La stessa sensazione devono aver provato Atilia Pomptilla e suo marito Lucio Cassio Filippo, patrizio romano che seguì il padre, caduto in disgrazia e mandato in esilio a Caralis: li possiamo immaginare abbracciati, immobili sul ponte, con i mantelli al vento, mentre la biremi doppia Cala Mosca, a guardare la città che il destino loro aveva assegnato. Affacciati
La Grotta della Vipera a cagliari in via Sant’Avendrace
Non doveva apparire molto inebriante quel panorama, una lingua di terra protetta da una corona di colli spogli di vegetazione: Bonaria, Monte Urpino, Monte Claro, Castello, Tuvixeddu, San Michele, Sant’Elia.
Poi ancora la pianura che andava a morire nei monti dei Sette Fratelli, che dalla nave dovevano apparire maestosi sebbene lontani. Il colore dominante era il giallo, quello del grano che i Romani avevano imposto come coltura.
Intanto, l’imbarcazione aveva guadagnato lo stagno di S. Gilla e lentamente si avvicinava all’ormeggio e il solito trambusto, caratteristico di ogni porto, attirò l’attenzione di Filippo e Atilia. Sbarcarono e, sicuramente, si recarono al Foro, centro dei pubblici uffici, dove vennero informati sulla città e sulle sue attrattive.
Allora, sotto i Romani non vi era una sola Cagliari, ma probabilmente tre: una sorgeva sullo stesso luogo dove i fenici l’avevano fondata, sulle rive della laguna di Santa Gilla allora navigabile e le vecchie case, come abitudine dei Romani, non vennero abbandonate ma adattate e rese abitabili per la plebe ed i lavoratori portuali. Nel lato est, nei pressi di Sant’Elia e San Bartolomeo, esisteva un altro borgo, i cui morti venivano deposti nella necropoli di Bonaria.
Ma la Caralis “moderna” era situata nei pressi di piazza del Carmine che ne costituiva il centro, una strada lastricata con numerose statue ai lati, portava alla elegante zona residenziale di via Tigellio e del Corso, dove splendide “domus” sorgevano in posizione leggermente elevata.

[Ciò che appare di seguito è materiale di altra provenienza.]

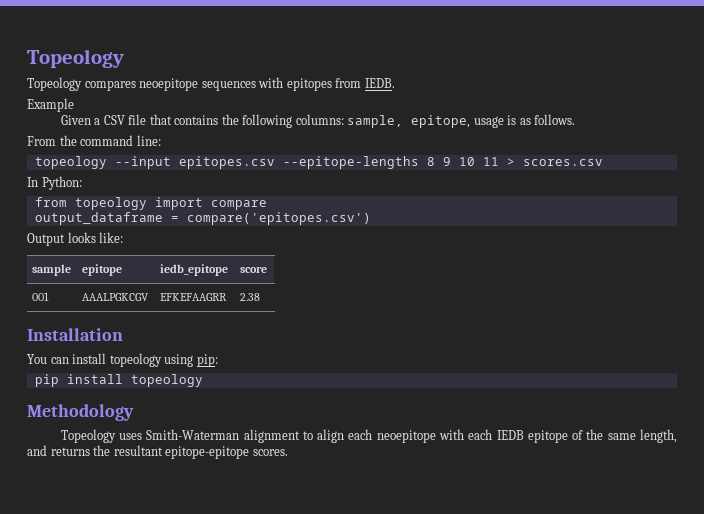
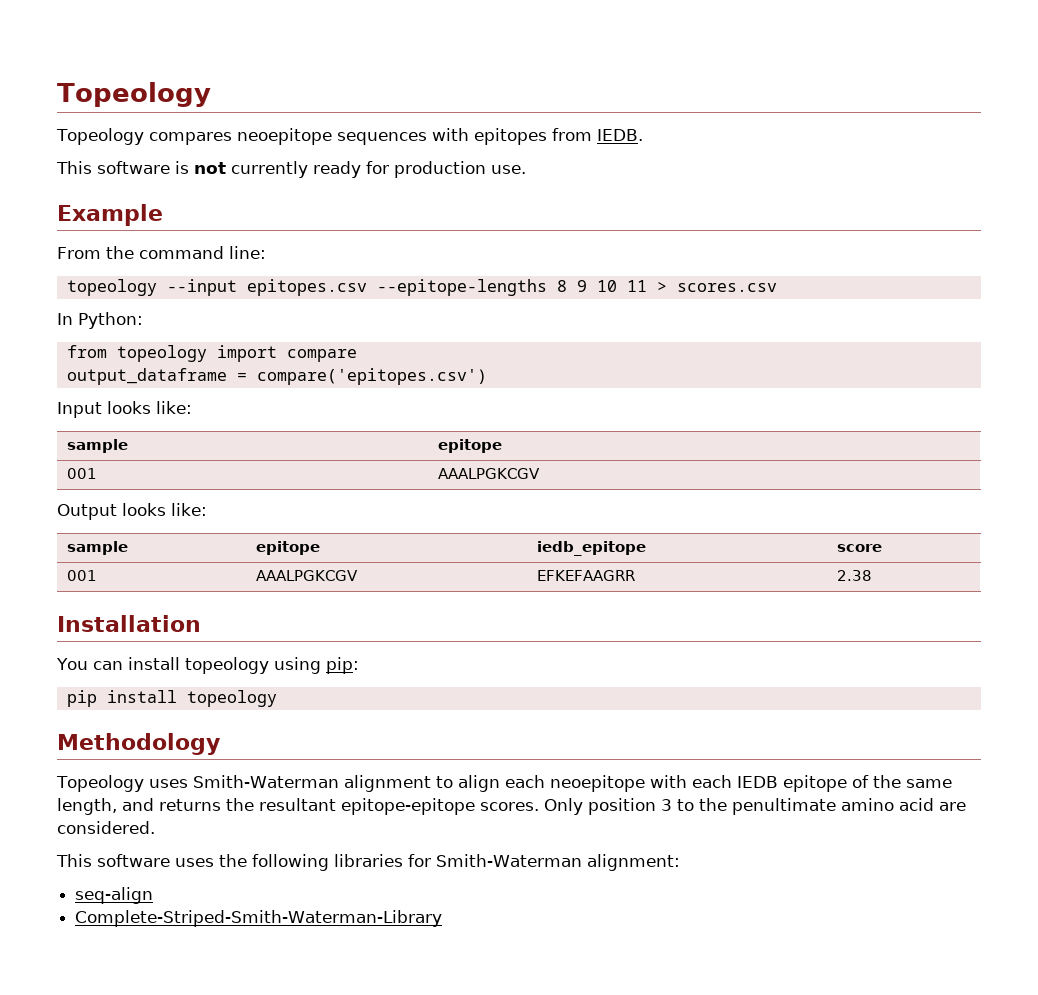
+ This software is not currently ready for production use.
  Example
- Given a CSV file that contains the following columns: sample, epitope, usage is as follows.
+ Input looks like:
+ sample | epitope
+ 001 | AAALPGKCGV
+ Only position 3 to the penultimate amino acid are considered.
+ This software uses the following libraries for Smith-Waterman alignment:
+ seq-align
+ Complete-Striped-Smith-Waterman-Library

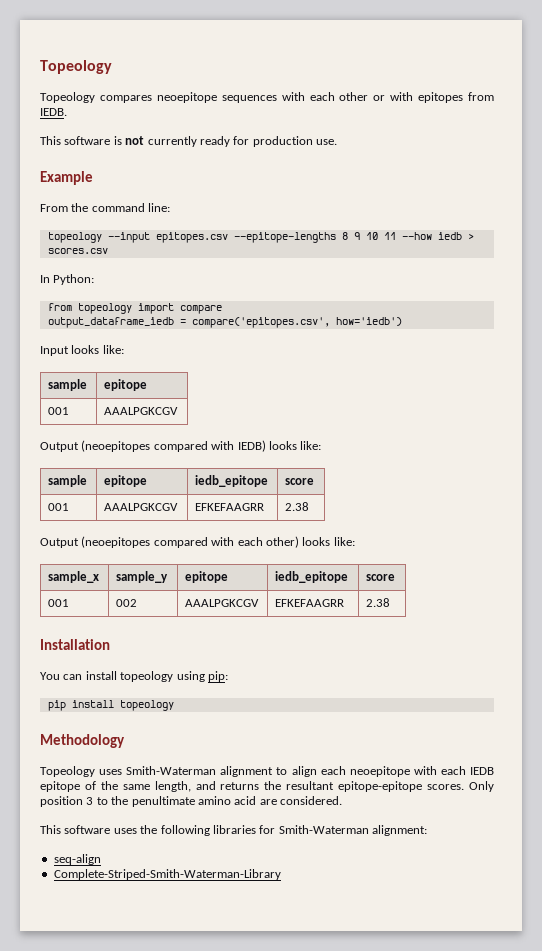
- Topeology compares neoepitope sequences with epitopes from IEDB.
+ Topeology compares neoepitope sequences with each other or with epitopes from IEDB.
- topeology --input epitopes.csv --epitope-lengths 8 9 10 11 > scores.csv
+ topeology --input epitopes.csv --epitope-lengths 8 9 10 11 --how iedb > scores.csv
- output_dataframe = compare('epitopes.csv')
+ output_dataframe_iedb = compare('epitopes.csv', how='iedb')
- Output looks like:
+ Output (neoepitopes compared with IEDB) looks like:
+ Output (neoepitopes compared with each other) looks like:
+ sample_x | sample_y | epitope | iedb_epitope | score
+ 001 | 002 | AAALPGKCGV | EFKEFAAGRR | 2.38

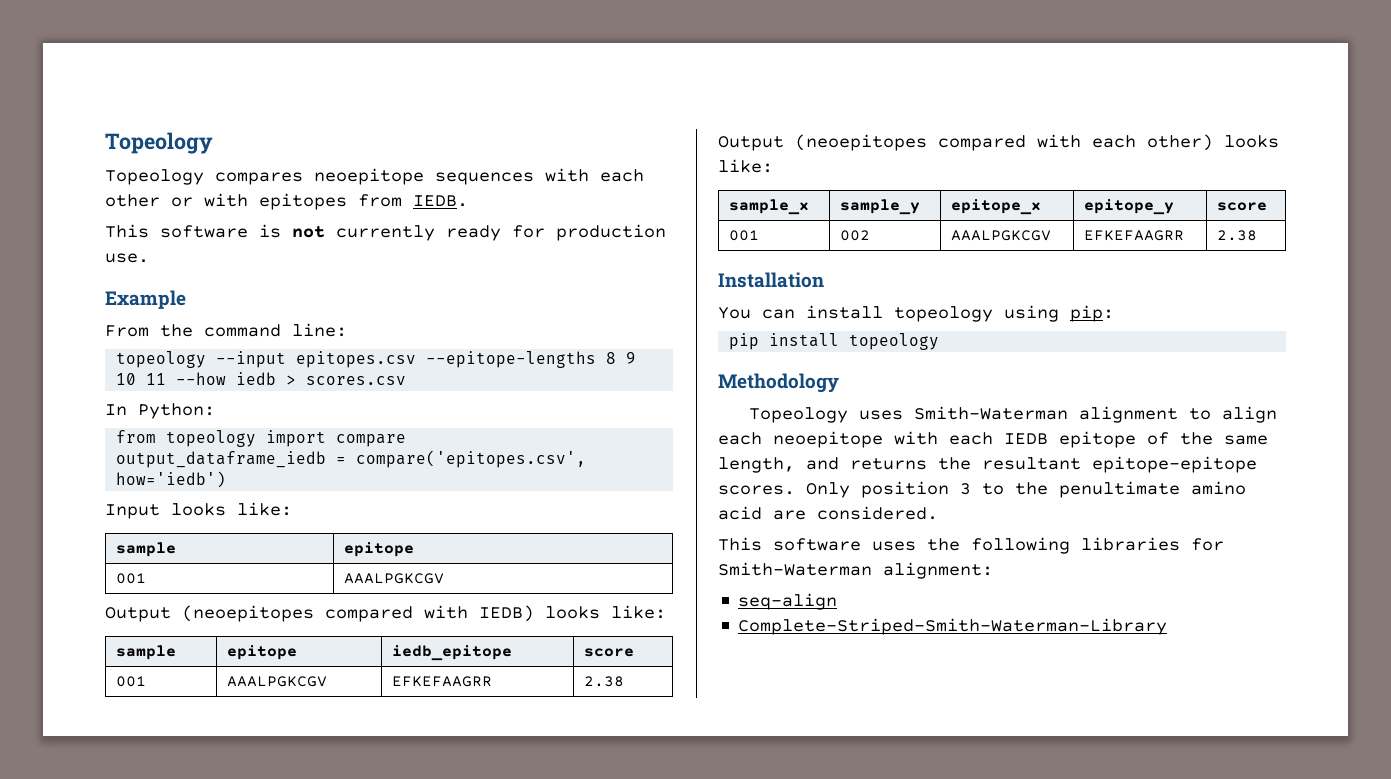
- sample_x | sample_y | epitope | iedb_epitope | score
+ sample_x | sample_y | epitope_x | epitope_y | score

In una di queste domus, Atilia e Filippo si sistemarono e passarono lunghi anni e la nostalgia di Roma, pian piano, scomparve confortati dal loro profondo amore e dall’attaccamento alla loro nuova città.
Cassio Filippo e la sua consorte si recarono, senz’altro, più volte a vedere i lavori che fervevano per la costruzione del nuovo Anfiteatro che avrebbe allietato con gli spettacoli loro e la cittadinanza.
La tranquillità di Calaris era turbata, di tanto in tanto, da notizie portate dai legionari sugli scontri al confine con la Barbagia dove i discendenti dei Nuragici, bellicosi e arditi, compivano frequentemente atti di guerriglia.
Chissà quante volte Atilia e Filippo, accompagnarono degli amici all’ultima dimora, sul colle di Tuvixeddu, deceduti per una strana malattia che portava febbre altissima fino a distruggere la resistenza dell’organismo. Chissà se seppero mai che quella malattia era portata dalle zanzare che infestavano gli stagni intorno alla città.
Improvvisamente Filippo si ammalò e Atilia vegliò giorno e notte il suo amato fin quando pregò gli dei di dare a Filippo la vita che era a lei concessa. E fu così che Filippo guarì.
Erano gli inizi del II secolo d.C. e Atilia, dopo circa 42 anni di matrimonio e di amore, morì.
Fu sepolta in una grotta naturale, ampliata artificialmente, ai piedi della necropoli di Tuvixeddu e furono scolpiti, nella facciate superiore, due serpenti o vipere, che per i Romani rappresentavano la fedeltà, con la seguente scritta lineare: “Edificato e dedicato alla sacra memoria della figlia di Lucio, Atilia Pomptilla a spese del marito”.
All’interno, nelle pareti furono incise 12 poesie in latino e greco una delle quali recita: “Quello che tu credi un tempio e spesso, oh viandante, veneri, serba le ceneri e le piccole ossa di Pomptilla. Sono sepolta in terra sarda, dove ho accompagnato mio marito ed è fama che per lui io abbia voluto morire”.
La grotta fu salvata nel 1822 dal Conte Alberto Della Marmora, che ne evitò la distruzione facendo deviare il tracciato della costruenda Carlo Felice.